Where No Order Has Been Made
If there is no court order in place, then the parents will have to try to come to an agreement themselves. Although it’s easy to allow these kinds of disputes to become a power-struggle, the focus should always remain on the well-being of the child.
Of course, especially when it comes to food, the assessment of what’s in a child’s best interests can vary greatly, even between two parents who are otherwise on the same page as to how their child should be raised. There are many factors that come into play, including the individual ardency of the parents and the depth of their well-meaning belief that they are doing what’s right for the child.

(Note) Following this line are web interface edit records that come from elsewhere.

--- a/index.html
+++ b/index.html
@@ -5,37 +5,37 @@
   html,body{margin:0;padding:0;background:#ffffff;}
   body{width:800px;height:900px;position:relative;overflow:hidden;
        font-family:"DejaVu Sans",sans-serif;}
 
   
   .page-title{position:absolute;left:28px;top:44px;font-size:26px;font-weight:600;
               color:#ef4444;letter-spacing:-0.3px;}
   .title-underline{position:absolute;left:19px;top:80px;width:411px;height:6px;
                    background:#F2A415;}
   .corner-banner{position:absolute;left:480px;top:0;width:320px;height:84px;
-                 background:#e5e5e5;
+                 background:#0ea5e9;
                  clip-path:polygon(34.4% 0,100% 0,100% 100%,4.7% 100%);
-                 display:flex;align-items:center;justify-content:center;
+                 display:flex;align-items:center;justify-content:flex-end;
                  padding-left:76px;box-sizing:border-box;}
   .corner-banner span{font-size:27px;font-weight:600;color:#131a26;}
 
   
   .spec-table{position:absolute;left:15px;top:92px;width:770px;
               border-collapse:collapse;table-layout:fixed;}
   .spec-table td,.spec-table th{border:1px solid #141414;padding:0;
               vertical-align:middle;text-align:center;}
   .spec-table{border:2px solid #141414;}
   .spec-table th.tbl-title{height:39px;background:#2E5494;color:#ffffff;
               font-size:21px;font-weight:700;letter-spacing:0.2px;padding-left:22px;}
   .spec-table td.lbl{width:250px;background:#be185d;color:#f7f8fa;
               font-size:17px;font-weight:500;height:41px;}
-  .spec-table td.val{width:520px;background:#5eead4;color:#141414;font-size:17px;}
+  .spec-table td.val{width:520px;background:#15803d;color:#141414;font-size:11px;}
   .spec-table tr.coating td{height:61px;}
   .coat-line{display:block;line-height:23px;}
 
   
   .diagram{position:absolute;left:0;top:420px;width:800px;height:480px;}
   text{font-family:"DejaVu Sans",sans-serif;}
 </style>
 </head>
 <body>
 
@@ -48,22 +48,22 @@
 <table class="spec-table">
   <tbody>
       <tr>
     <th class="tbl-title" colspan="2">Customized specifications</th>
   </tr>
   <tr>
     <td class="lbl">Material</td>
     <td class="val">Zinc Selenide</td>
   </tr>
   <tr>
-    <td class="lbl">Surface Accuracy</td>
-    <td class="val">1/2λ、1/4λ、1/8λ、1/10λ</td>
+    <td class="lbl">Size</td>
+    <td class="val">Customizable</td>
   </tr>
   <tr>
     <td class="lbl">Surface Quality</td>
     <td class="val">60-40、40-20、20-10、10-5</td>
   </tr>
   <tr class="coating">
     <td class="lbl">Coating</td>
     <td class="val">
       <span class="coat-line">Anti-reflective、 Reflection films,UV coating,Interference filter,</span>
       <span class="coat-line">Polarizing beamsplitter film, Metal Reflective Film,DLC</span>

The challenge is amplified by the fact that nutrition is not an exact science, and there are many conflicting philosophies (and fads) around which foods are “good for you” and which ones are “bad”. One parent may merely suspect the child to have food allergies or sensitivities, but may not have medical proof because the child has not been formally diagnosed. Or, one parent may be religiously observant, while the other is not. The non-observant parent may lack the dedication to adhere to dietary constraints in his or her home, at least to the standards expected of the other observant parent.
In the end, the answer lies in cooperation – and in many cases, compromise. Barring those situations where the child truly has a serious or even life-threatening allergy, parents who insist on imposing their own dietary and nutritional expectations on the other parent will have to evaluate how significant the matter is to them.